Despite new open carry legislation, the Moody County Courthouse and other county properties will be off limit to all weapons, the County Commission has decided.
The law, which permitted open carry beginning July 1, allows for the county commission to enact stricter rules, which will be posted at the entrances of the building.
“I don’t think we need to have everybody carrying guns inside the courthouse,” said Sheriff Troy Wellman. “Right off the bat, I think we should go on the record.”
State’s Attorney Paul Lewis said both concealed and open carry would be forbidden.
“There’s a time and a place for that firearm, and that is not in the courthouse,” he said.
Open carry legislation was generally opposed by sheriffs and state’s attorneys across the state.
“There is a lot of concern at all levels. Those that have a very locked down building feel more secure,” Lewis said. “Across all the counties, it’s just consistent heartburn.”
In other county business,
•Commissioners heard about budget needs next year for some departments.
Wellman said the Sheriff’s Office will need one new car for about $50,000 and new cameras in the cars for about $45,000. He also increased his repair budget because it has been too small recently.
The county highway department needs a new truck because equipment is wearing out, said Marc Blum, highway superintendent. In the last year, the county has spent $50,000 on the three trucks it has to maintain them. The oldest is a 2004.
The ambulance service needs about $8,000 to add a sleeping room for a second staff member when both of the employees live out of town. That scenario is more common now because the county has only three full-timers instead of four and relies more on part-time help. Most of those employees live out of town.
The money would cover putting up walls to make a room in part of the training room and covering the purchase of a recliner and two new beds.
The county also needs a new minivan to replace the one with 120,000 miles on it, said Marty Skroch, assistant to the commissioners and county human resources director. Through a state bid, the county could purchase one at a base price of $21,679, he said.
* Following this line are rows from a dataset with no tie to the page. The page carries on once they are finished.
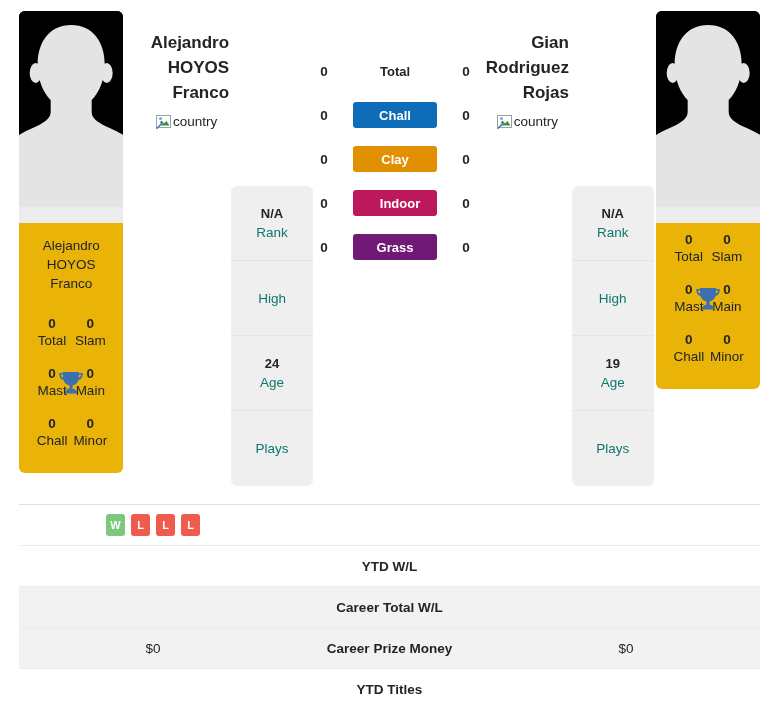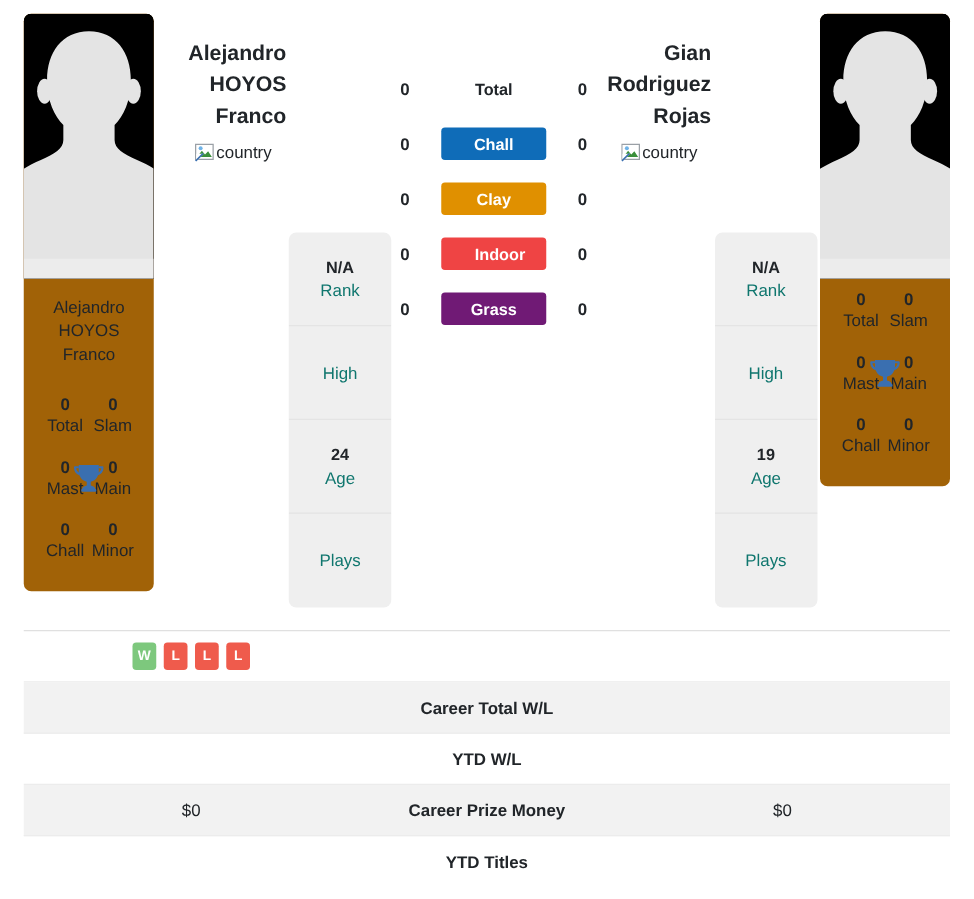"Indoor" div.surf-badge { background: #ef4444 -> #be185d }
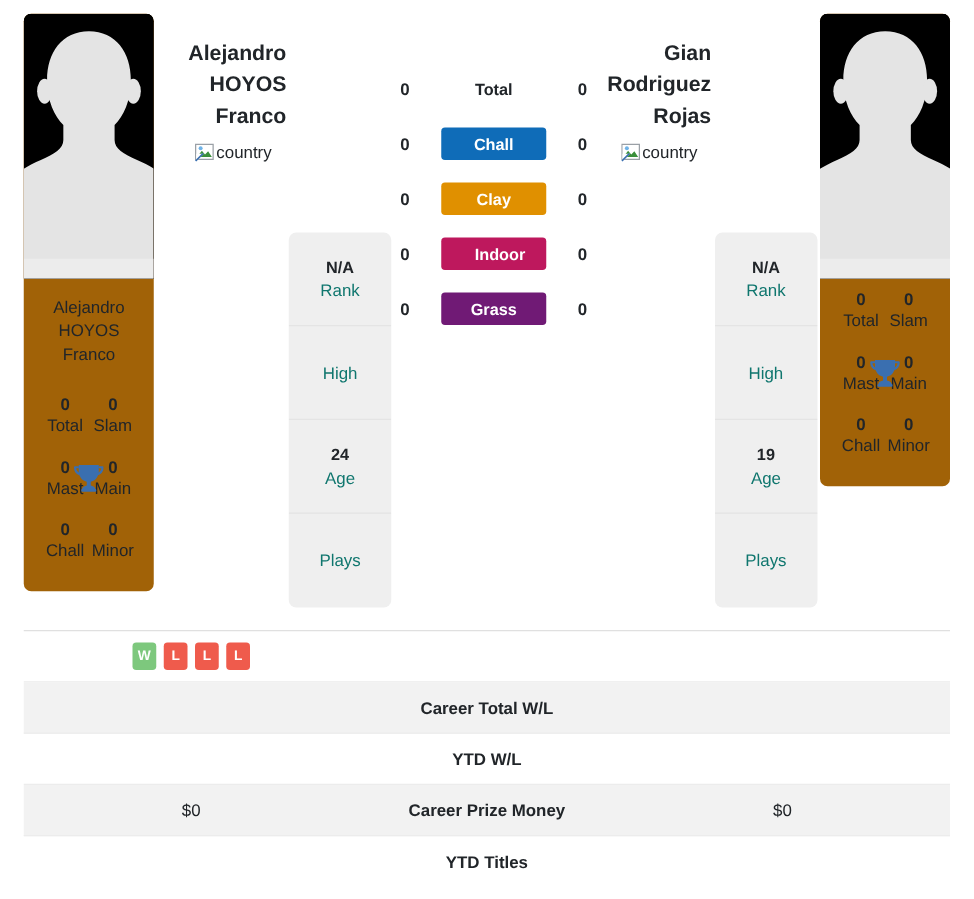"Alejandro HOYOS Franco" .player-card { background: #a16207 -> #eab308 }
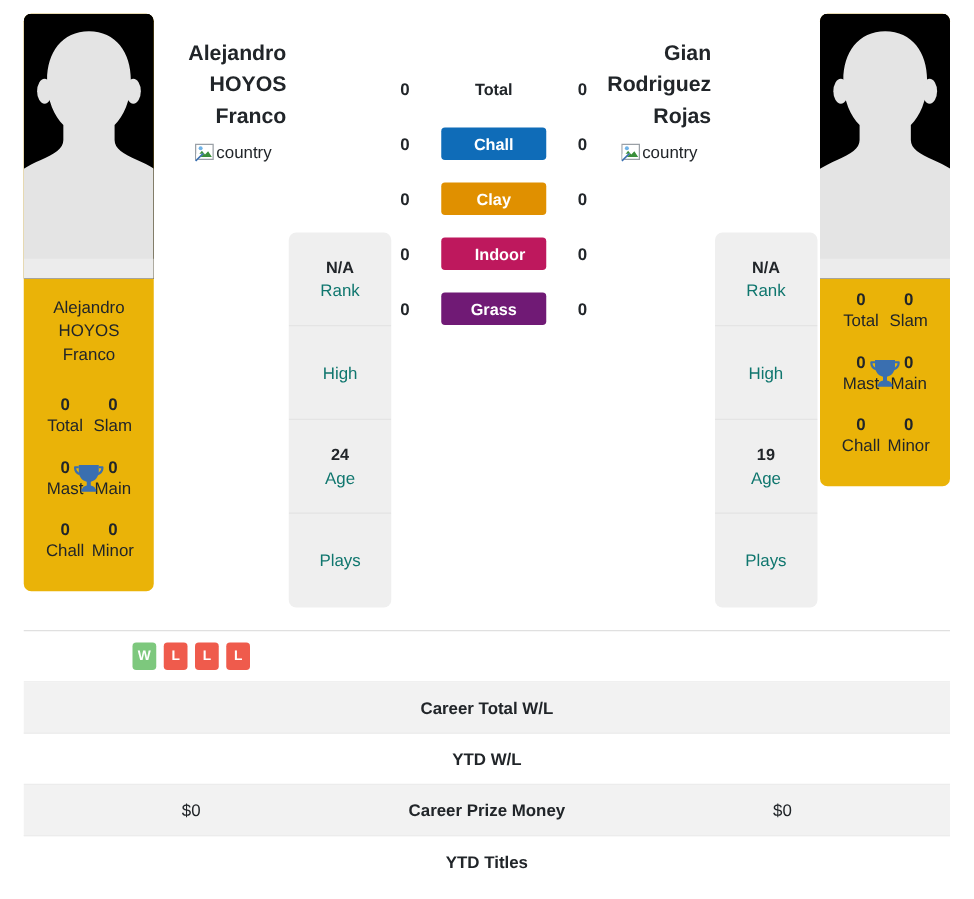"Career Total W/L" div.st-row { order: before "YTD W/L" -> after "YTD W/L" }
•The board of adjustment said that a house could be built near Highway 34 south of the Royal River Casino because it meets county requirements, even though it is next to another home.
Tony Hanssen applied for a permit to build the home on land he has purchased, but neighbor Bill McFarland opposed the idea, saying it will devalue his property, raise his taxes and cramp his rural lifestyle.
“I’m just saying I want my space,” McFarland said. He also told Hanssen, “I’ve got a shooting range in my backyard. You will be hearing guns go off a lot.”
County rules say there can be up to two houses on a quarter of a quarter section of land, and Hanssen met all other requirements, commissioners said. The county also had approved the site for a home in the past, but it was never built before the property was resold.
Property owners who meet the requirements should be allowed to build, said Commissioner Dan Miles.
The approval also follows county protocol.
“History shows we have approved second houses on a quarter-quarter as long it meets all of the requirements,” said Chairman Rick Veldkamp.
•Commissioners approved a jail contract with Minnehaha County to take Moody County inmates if there is room. The daily rate is $97.34 compared with $96.43 last year. The county has contracts with several jails to take those who need to be incarcerated.
•Commissioners challenged some bills with Avera McKennan, including one in which a patient was initially seen for injuries received from falling down while intoxicated outside of a bar. In that case, the patient eventually was given a rape kit, but the hospital also charged the county for testing and treatment for the initial injuries.
“Are they billing for other things that aren’t part of the sexual assault kit?” Skroch asked.
The county argued that those injuries were not reported as coming from an assault. The county also questioned how it is being charged on mental health holds.
Avera administrators said they will look into how the cases were billed and get back to the county.
“The key is going to be what’s in our medical record,” said Mary Wickersham, who oversees Avera’s business office. “We need to find a way to prove to you through our documentation what happened to that patient.”
•The county highway department has gotten its contract from the state under the Bridge Improvement Grant program for the Christenson bridge, northwest of Flandreau. The $1.37 million grant is designed to cover 80 percent of the construction, with the county paying the remainder.
The bridge may go out for bids as early as next May, Blum said.
In a separate award of money, the county will get $463,152 in federal money to use within three years. The county has preliminarily identified three of the worst bridges on its list and will look at how far the federal money will go.
In addition, the Doyle bridge, northeast of Flandreau has been completed. Originally, work was scheduled to be done late last fall, and the contractor was fined $13,500 for not completing the project in the contracted time.
•The commission gave approval to a second person who wants to use a metal detector on the courthouse grounds. Travis Kreger of Lake Poinsett can work the grounds on the same day as the other hobbyist, the commission said.